Elektrifizierte Township-Tänze

Preisträger des diesjährigen WOMEX-Awards: das legendäre Vokaltrio der Mohatella Queens aus Südafrika

„Manchmal absolvierten wir bis zu drei Auftritte pro Tag,“ erinnert sich Hilda Tloubatla, das dienstälteste Mitglied der Mahotella Queens. Dann kramt sie noch tiefer in ihrer Erinnerung: „Aber wir wussten, dass wir von den Leuten aufgrund der miserablen Lage kaum Eintrittsgeld verlangen konnten. Manchmal gab uns jemand ein paar Eier. Es musste nur irgendwie für uns und unsere Familien reichen.“

Alles begann 1964 in Johannesburg. Damals agierten die Sängerinnen unter wechselnden Namen als Sessionvokalistinnen. Bei Gallo Records arbeiteten sie häufig mit dem Sänger Simon „Mahlathini“ Nkabinde zusammen sowie mit der Hausband des Studios. Man beschloss, eine feste Formation auf die Beine zu stellen. Vom Rock ’n’ Roll inspiriert, machten „Mahlathini & The Mahotella Queens“ Furore, indem sie als erste Band elektrische Gitarren einsetzten – und plötzlich klang die traditionelle Straßenmusik der Townships schrill und aufregend. Doch zum eigentlichen Markenzeichen wurde ihr eigenwilliger Gesangsstil, der aus dem Kontrast zwischen der rauhen Bassstimme des Sängers und den weichen Harmonien der Vokalistinnen seine Spannung bezog. Dazu kam eine spektakuläre Show, die traditionelle Tanzschritte in eine superdynamische Choreographie übersetzte. Die Tänzerinnen wirbelten in synchronen Bewegungen über die Bühne, ruderten mit den Armen und machten allerlei sexuelle Andeutungen, wobei die folkloristischen Kostüme mehr exponierten als verhüllten. Pausenlose Auftritte, dazu eine Serie von Hits – das katapultierte sie bald in die Liga der Superstars der südafrikanischen Szene.

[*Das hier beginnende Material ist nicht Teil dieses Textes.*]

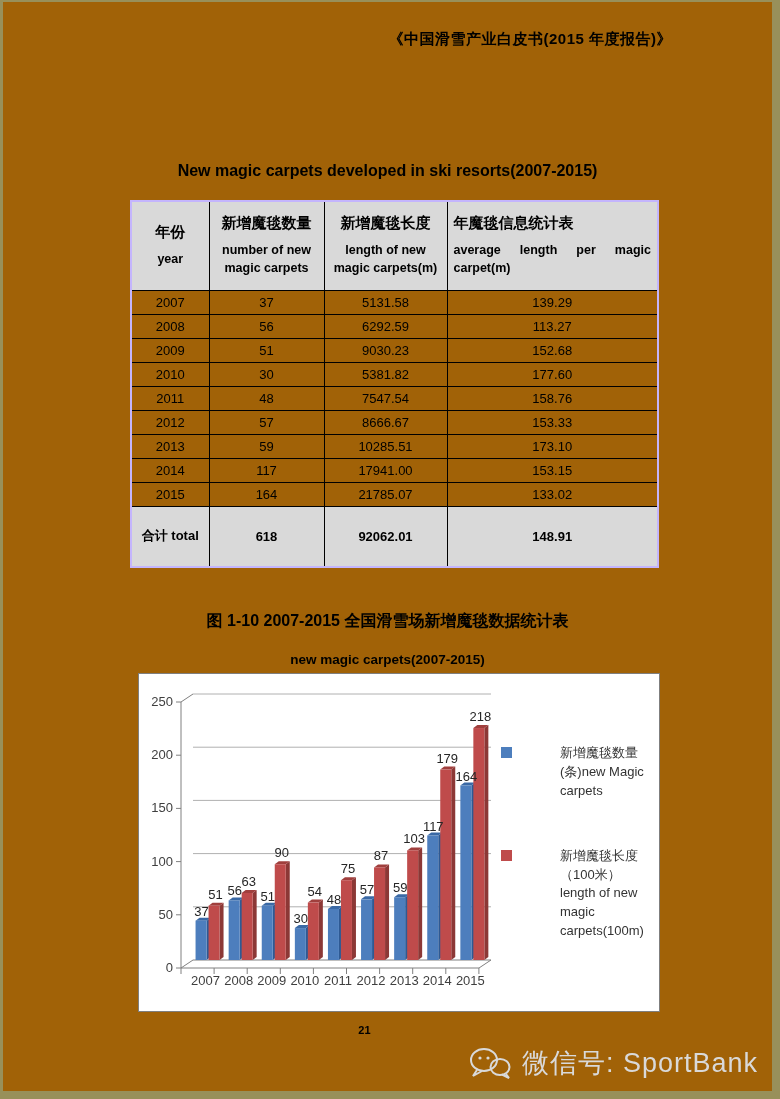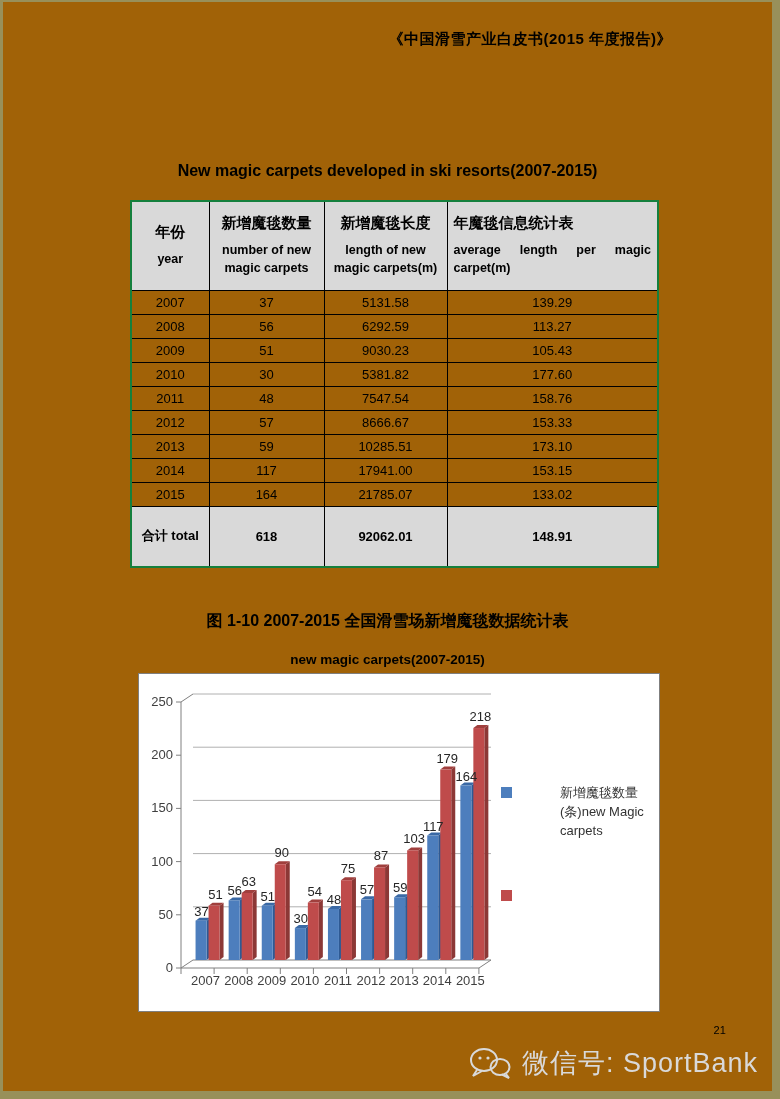--- a/index.html
+++ b/index.html
@@ -8,41 +8,41 @@
         border-style:solid;border-color:#98905a;border-width:2px 8px 8px 3px;overflow:hidden;}
 
   .doc-header{position:absolute;top:28px;right:100px;font-size:15px;font-weight:bold;letter-spacing:.5px;}
 
   .center-title{position:absolute;left:0;width:100%;text-align:center;font-weight:bold;}
   #table-title-cn{top:114px;font-size:16px;}
   #table-title-en{top:160px;font-size:16px;}
   #chart-title-cn{top:609px;font-size:16px;}
   #chart-subtitle{top:650px;font-size:13.5px;}
 
-  table.stats{position:absolute;left:127px;top:198px;border-collapse:collapse;border:2px solid #15803d;table-layout:fixed;}
+  table.stats{position:absolute;left:127px;top:198px;border-collapse:collapse;border:2px solid #c4b5fd;table-layout:fixed;}
   table.stats td,table.stats th{border:1px solid #000;padding:0 6px;box-sizing:border-box;}
   table.stats th{background:#d9d9d9;vertical-align:middle;font-weight:bold;height:89px;}
   .th-cn{font-size:15px;display:block;margin-bottom:8px;}
   .th-en{font-size:12.5px;display:block;line-height:1.5;}
   th.justify .th-en{text-align:justify;}
   table.stats td{height:24px;text-align:center;font-size:13px;}
   table.stats tr.total td{background:#d9d9d9;height:61px;font-weight:bold;}
   col.c0{width:78px;} col.c1{width:115px;} col.c2{width:123px;} col.c3{width:211px;}
 
   #chart-box{position:absolute;left:135px;top:671px;width:520px;height:337px;border:1px solid #7f7f7f;background:#fff;}
   #chart-svg{position:absolute;left:0;top:0;}
   .axis-lbl{font-family:"Liberation Sans",sans-serif;font-size:13px;fill:#3f3f3f;}
   .data-lbl{font-family:"Liberation Sans",sans-serif;font-size:13px;fill:#262626;}
 
   #legend{position:absolute;left:362px;top:0;width:155px;height:100%;display:flex;flex-direction:column;
           justify-content:center;gap:46px;}
   .legend-item{display:flex;align-items:flex-start;font-size:13px;line-height:1.45;color:#333;gap:43px;}
   .legend-swatch{flex:0 0 11px;width:11px;height:11px;margin:3px 5px 0 0;}
 
-  #page-num{position:absolute;left:0;top:1022px;width:94%;text-align:right;font-size:11px;font-weight:normal;}
+  #page-num{position:absolute;left:0;top:1022px;width:94%;text-align:center;font-size:11px;font-weight:bold;}
 
   #watermark{position:absolute;right:14px;bottom:10px;display:flex;align-items:center;gap:10px;
              color:#d9d9d9;font-size:27px;letter-spacing:1px;white-space:nowrap;}
 </style>
 </head>
 <body>
 
 <div id="page">
 
   <div class="doc-header">《中国滑雪产业白皮书(2015 年度报告)》</div>
@@ -86,21 +86,21 @@
         <tr>
           <td>2008</td>
           <td>56</td>
           <td>6292.59</td>
           <td>113.27</td>
         </tr>
         <tr>
           <td>2009</td>
           <td>51</td>
           <td>9030.23</td>
-          <td>105.43</td>
+          <td>152.68</td>
         </tr>
         <tr>
           <td>2010</td>
           <td>30</td>
           <td>5381.82</td>
           <td>177.60</td>
         </tr>
         <tr>
           <td>2011</td>
           <td>48</td>
@@ -260,20 +260,21 @@
         <text x="327.35" y="106.50399999999999" text-anchor="middle" class="data-lbl">164</text>
         <text x="341.35" y="47.048" text-anchor="middle" class="data-lbl">218</text>
       </svg>
     <div id="legend">
         <div class="legend-item">
           <span class="legend-swatch" style="background: rgb(77, 126, 189);"></span>
           <span>新增魔毯数量(条)new Magic carpets</span>
         </div>
         <div class="legend-item">
           <span class="legend-swatch" style="background: rgb(191, 75, 75);"></span>
+          <span>新增魔毯长度（100米）length of new magic carpets(100m)</span>
         </div>
       </div>
   </div>
 
   <div id="page-num">21</div>
 
   <div id="watermark">
     <svg width="44" height="34" viewBox="0 0 44 34" fill="none">
       <ellipse cx="16" cy="14" rx="13" ry="11" stroke="#d9d9d9" stroke-width="2"></ellipse>
       <path d="M9 24 L5 30 L14 25" stroke="#d9d9d9" stroke-width="2" fill="none"></path>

Der Erfolg hielt bis in die siebziger Jahre an. Dann begann es zu kriseln, und die Gruppe fiel nach und nach auseinander. Mitte der 80er, nachdem die Sängerinnen ihre Kinder groß gezogen hatten, nahm man einen neuen Anlauf. Mit Hilda Tloubatla, Nobesithi Mbadu und Mildred Mangxola waren die Mahotella Queens jetzt auf ein Trio geschrumpft. 1986 gerieten sie wieder ins Blickfeld, als sich die Welt, angeregt durch Paul Simons „Graceland“-Album, für die Klänge aus Südafrika zu interessieren begann. Tourneen folgten, vier Alben wurden produziert, und mit „Yebo“ gelang dem Ensemble sogar noch mal ein mittlerer Hit. Ein Auftritt bei Nelson Mandelas Geburtstagsparty im Londoner Wembley-Stadium 1988, per TV in über 60 Länder übertragen, sowie ein Konzert im New Yorker Central Park vor einer halben Million Leuten 1991 markierten den Höhepunkt einer mehr als 35-jährigen Laufbahn.

Das Ende der Gruppe kam am 27. Juli 1999 in Sicht, als Bandleader Mahlathini Nkabinde 61-jährig einem Diabetesleiden erlag. Am Sonntag werden die verbliebenen Mohatella Queens für ihr Lebenswerk geehrt.